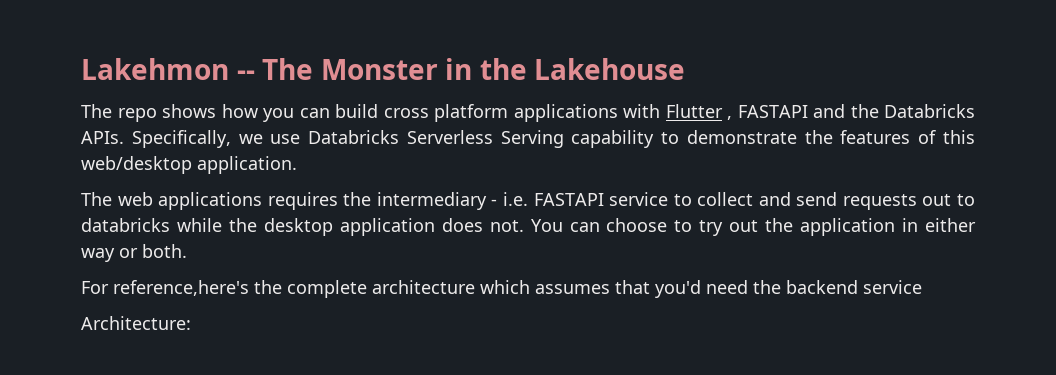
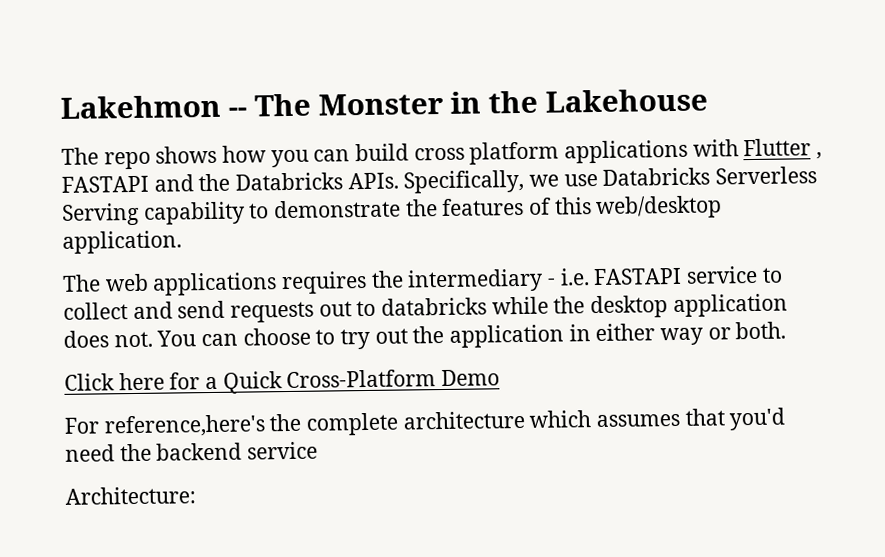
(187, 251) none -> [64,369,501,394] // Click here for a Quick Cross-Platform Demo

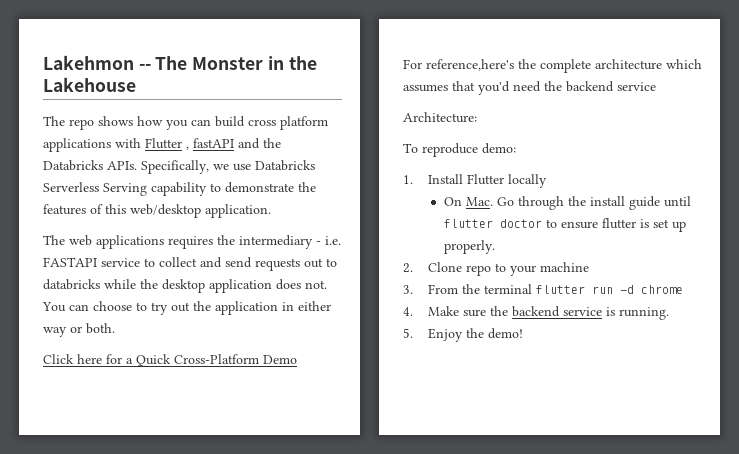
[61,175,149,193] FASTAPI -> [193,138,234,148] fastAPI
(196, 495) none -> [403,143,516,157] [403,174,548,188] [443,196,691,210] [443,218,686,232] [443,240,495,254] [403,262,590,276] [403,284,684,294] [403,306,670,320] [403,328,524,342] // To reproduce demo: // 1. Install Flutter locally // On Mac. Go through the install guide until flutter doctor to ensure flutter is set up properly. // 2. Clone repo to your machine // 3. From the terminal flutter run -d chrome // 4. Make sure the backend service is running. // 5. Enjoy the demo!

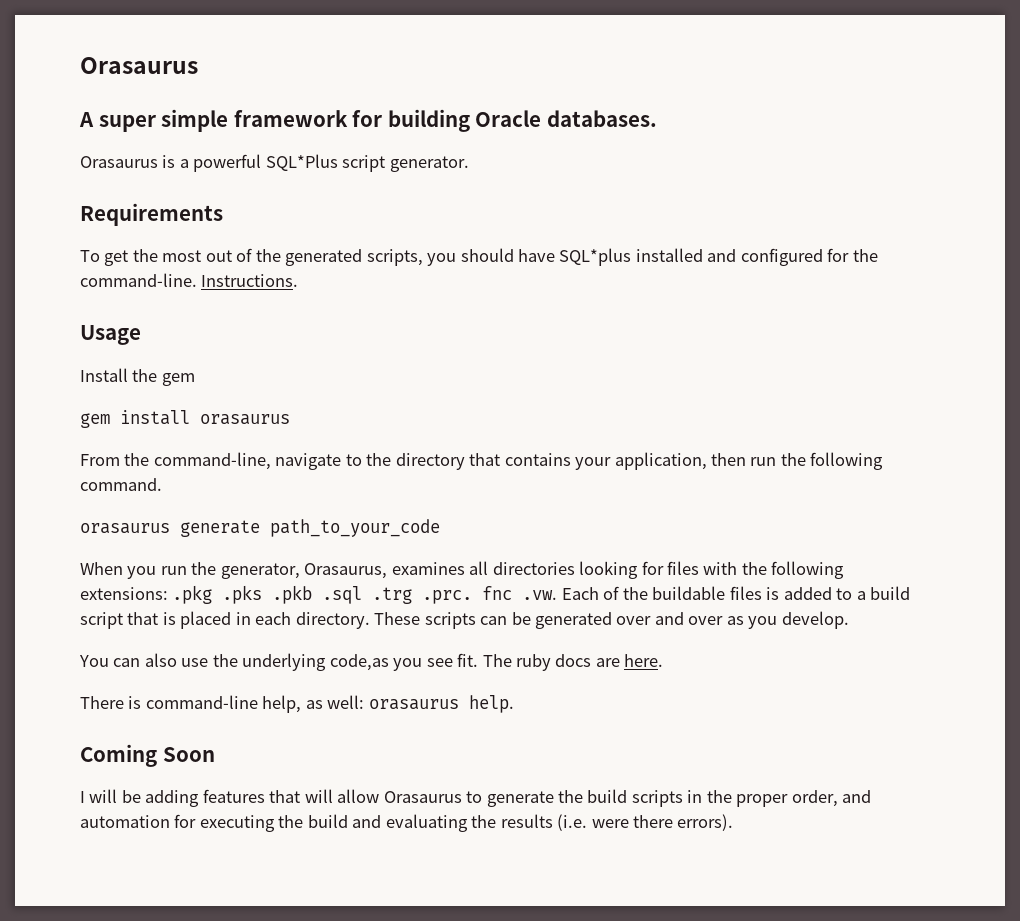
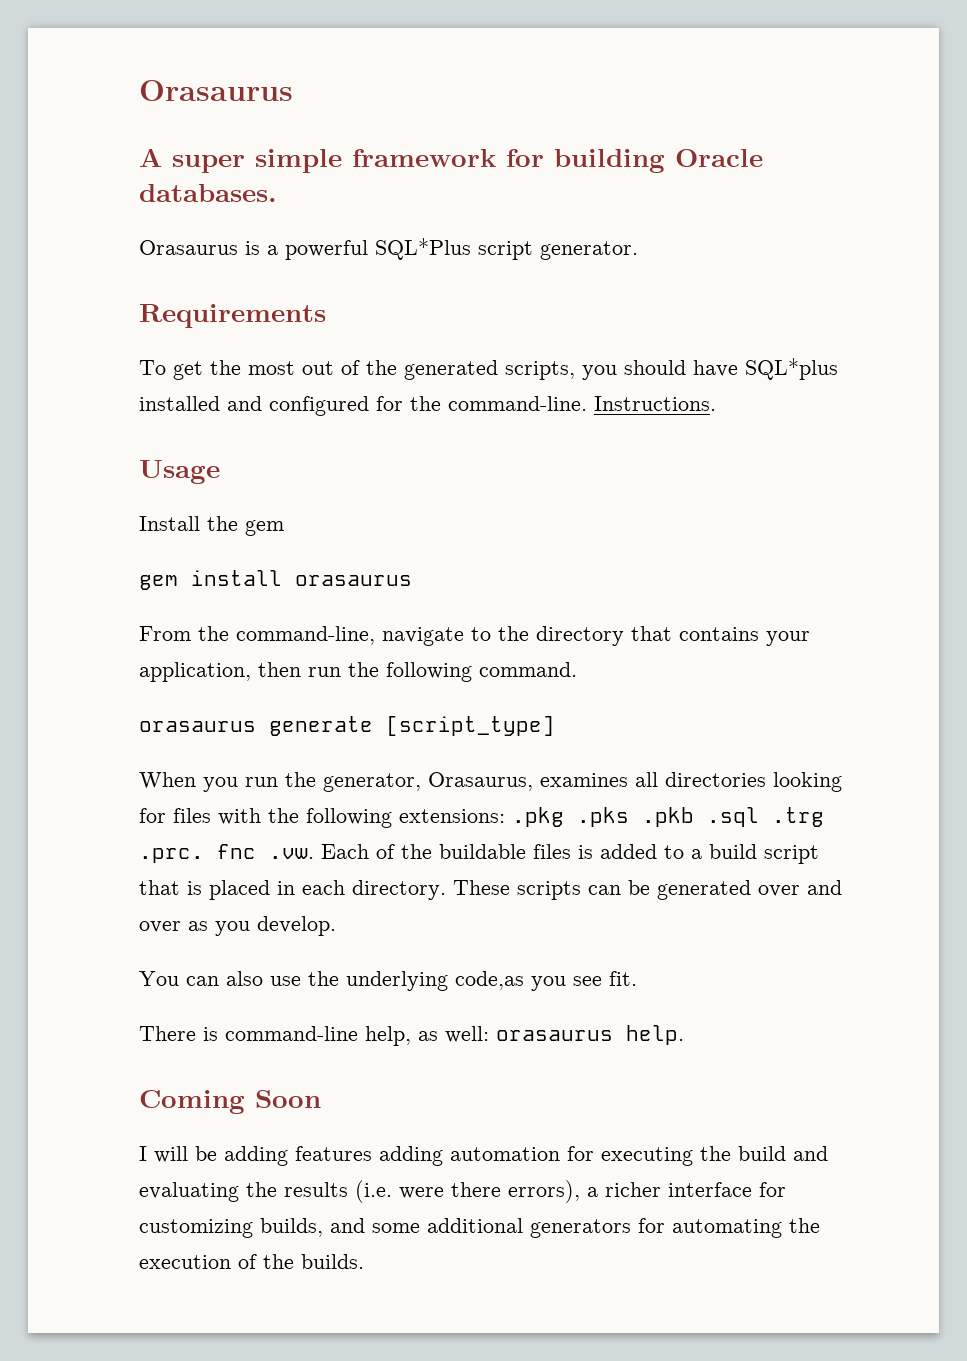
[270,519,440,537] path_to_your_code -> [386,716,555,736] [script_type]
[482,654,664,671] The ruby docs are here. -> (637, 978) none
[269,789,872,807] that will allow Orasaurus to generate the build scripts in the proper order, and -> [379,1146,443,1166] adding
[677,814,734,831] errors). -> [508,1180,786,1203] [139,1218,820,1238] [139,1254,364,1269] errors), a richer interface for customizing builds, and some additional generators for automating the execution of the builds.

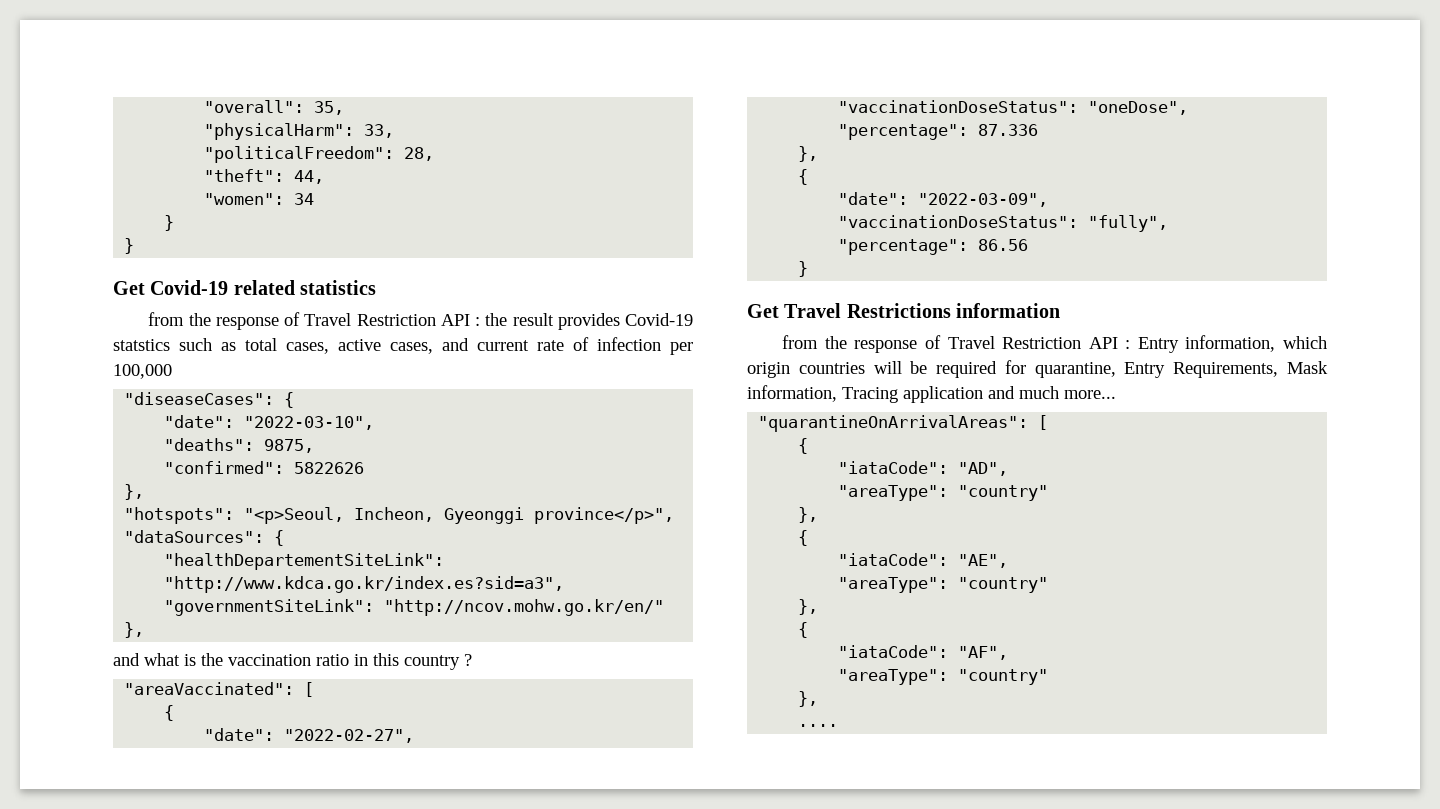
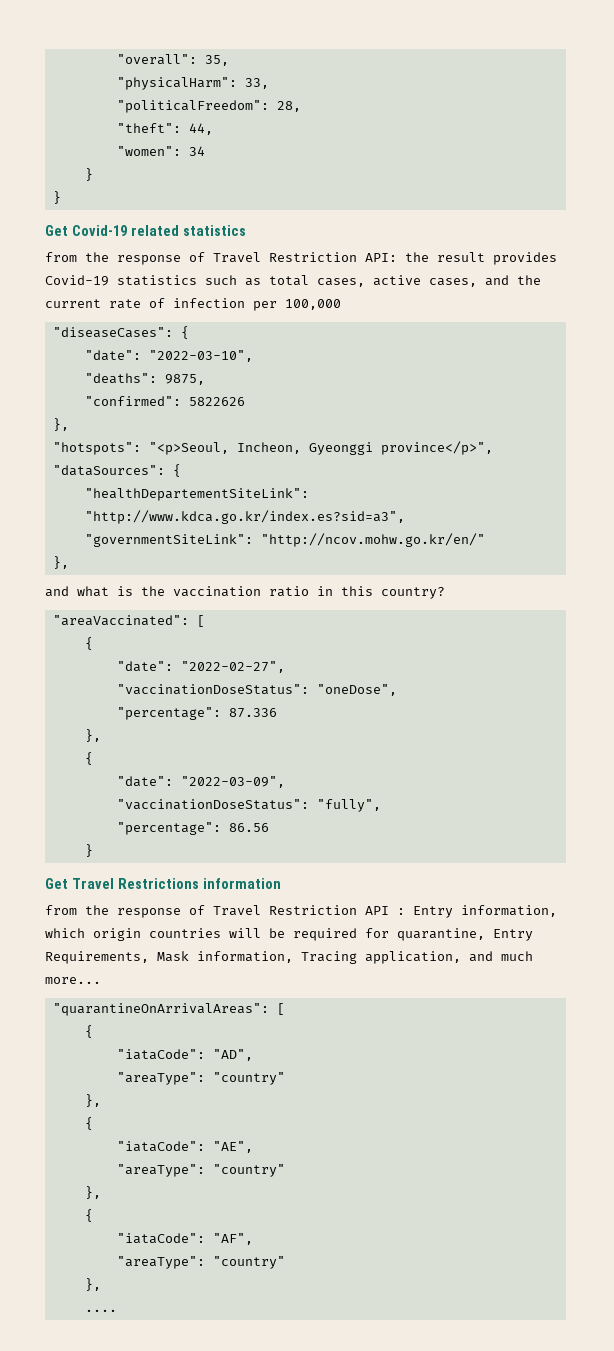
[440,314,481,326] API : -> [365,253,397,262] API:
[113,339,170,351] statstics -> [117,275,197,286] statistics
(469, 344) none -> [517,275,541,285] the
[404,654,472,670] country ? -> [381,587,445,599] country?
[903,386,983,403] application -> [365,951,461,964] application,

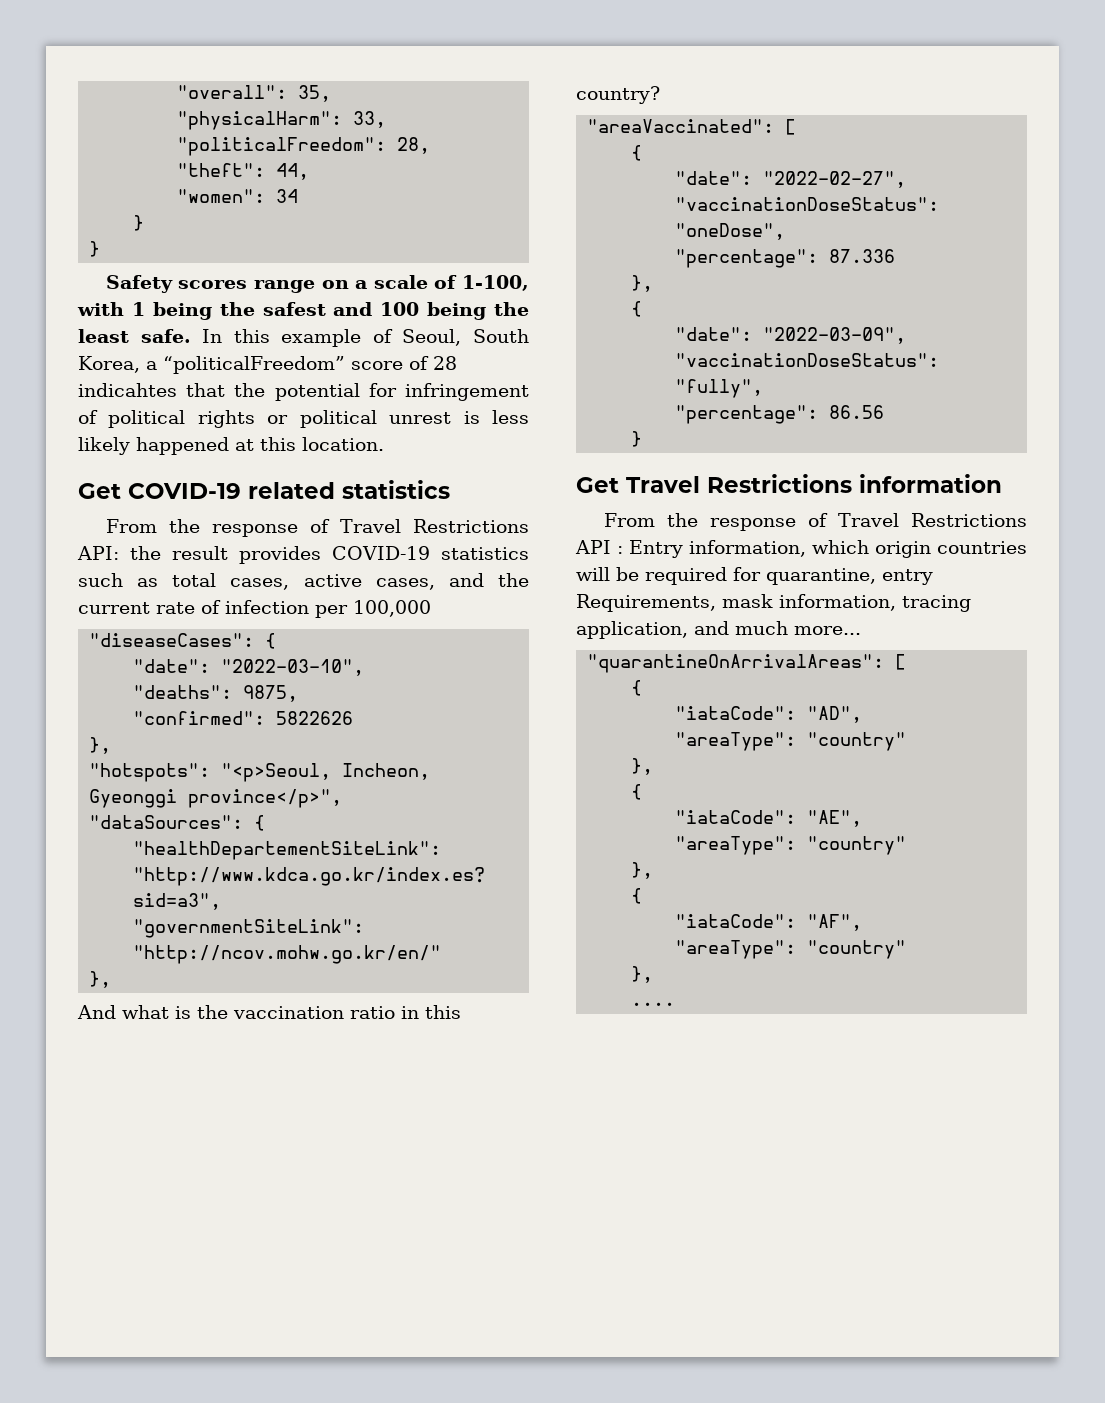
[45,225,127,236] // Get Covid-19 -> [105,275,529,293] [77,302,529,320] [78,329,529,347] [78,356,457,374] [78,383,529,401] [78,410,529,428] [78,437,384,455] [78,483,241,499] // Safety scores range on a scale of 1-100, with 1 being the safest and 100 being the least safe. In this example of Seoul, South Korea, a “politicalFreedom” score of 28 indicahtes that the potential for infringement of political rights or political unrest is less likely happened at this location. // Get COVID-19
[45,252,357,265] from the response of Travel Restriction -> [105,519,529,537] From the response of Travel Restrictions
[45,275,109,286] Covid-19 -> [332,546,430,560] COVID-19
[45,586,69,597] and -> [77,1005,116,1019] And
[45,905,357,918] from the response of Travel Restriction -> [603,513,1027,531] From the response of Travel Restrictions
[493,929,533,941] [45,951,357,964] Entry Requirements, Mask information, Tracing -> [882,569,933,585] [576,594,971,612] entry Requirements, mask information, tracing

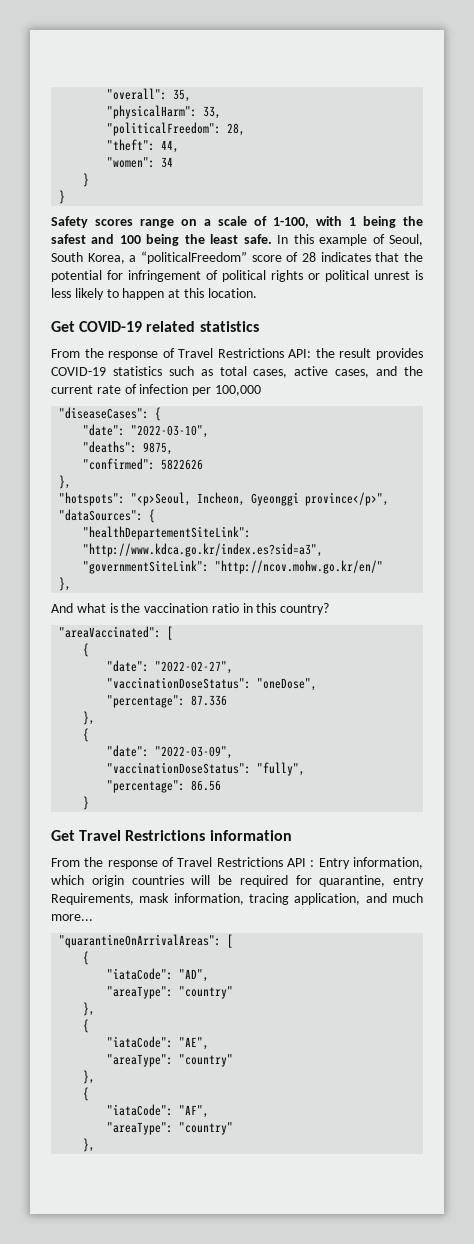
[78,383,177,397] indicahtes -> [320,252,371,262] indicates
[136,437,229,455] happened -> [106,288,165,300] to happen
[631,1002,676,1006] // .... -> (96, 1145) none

·····

**WHAT IS BEING ASKED**.
Leaving the pictures out, output all of the listing exactly.

**RESPONSE TO THE TASK**.
(187, 251) none -> [64,369,501,394] // Click here for a Quick Cross-Platform Demo

[61,175,149,193] FASTAPI -> [193,138,234,148] fastAPI
(196, 495) none -> [403,143,516,157] [403,174,548,188] [443,196,691,210] [443,218,686,232] [443,240,495,254] [403,262,590,276] [403,284,684,294] [403,306,670,320] [403,328,524,342] // To reproduce demo: // 1. Install Flutter locally // On Mac. Go through the install guide until flutter doctor to ensure flutter is set up properly. // 2. Clone repo to your machine // 3. From the terminal flutter run -d chrome // 4. Make sure the backend service is running. // 5. Enjoy the demo!

[270,519,440,537] path_to_your_code -> [386,716,555,736] [script_type]
[482,654,664,671] The ruby docs are here. -> (637, 978) none
[269,789,872,807] that will allow Orasaurus to generate the build scripts in the proper order, and -> [379,1146,443,1166] adding
[677,814,734,831] errors). -> [508,1180,786,1203] [139,1218,820,1238] [139,1254,364,1269] errors), a richer interface for customizing builds, and some additional generators for automating the execution of the builds.

[440,314,481,326] API : -> [365,253,397,262] API:
[113,339,170,351] statstics -> [117,275,197,286] statistics
(469, 344) none -> [517,275,541,285] the
[404,654,472,670] country ? -> [381,587,445,599] country?
[903,386,983,403] application -> [365,951,461,964] application,

[45,225,127,236] // Get Covid-19 -> [105,275,529,293] [77,302,529,320] [78,329,529,347] [78,356,457,374] [78,383,529,401] [78,410,529,428] [78,437,384,455] [78,483,241,499] // Safety scores range on a scale of 1-100, with 1 being the safest and 100 being the least safe. In this example of Seoul, South Korea, a “politicalFreedom” score of 28 indicahtes that the potential for infringement of political rights or political unrest is less likely happened at this location. // Get COVID-19
[45,252,357,265] from the response of Travel Restriction -> [105,519,529,537] From the response of Travel Restrictions
[45,275,109,286] Covid-19 -> [332,546,430,560] COVID-19
[45,586,69,597] and -> [77,1005,116,1019] And
[45,905,357,918] from the response of Travel Restriction -> [603,513,1027,531] From the response of Travel Restrictions
[493,929,533,941] [45,951,357,964] Entry Requirements, Mask information, Tracing -> [882,569,933,585] [576,594,971,612] entry Requirements, mask information, tracing

[78,383,177,397] indicahtes -> [320,252,371,262] indicates
[136,437,229,455] happened -> [106,288,165,300] to happen
[631,1002,676,1006] // .... -> (96, 1145) none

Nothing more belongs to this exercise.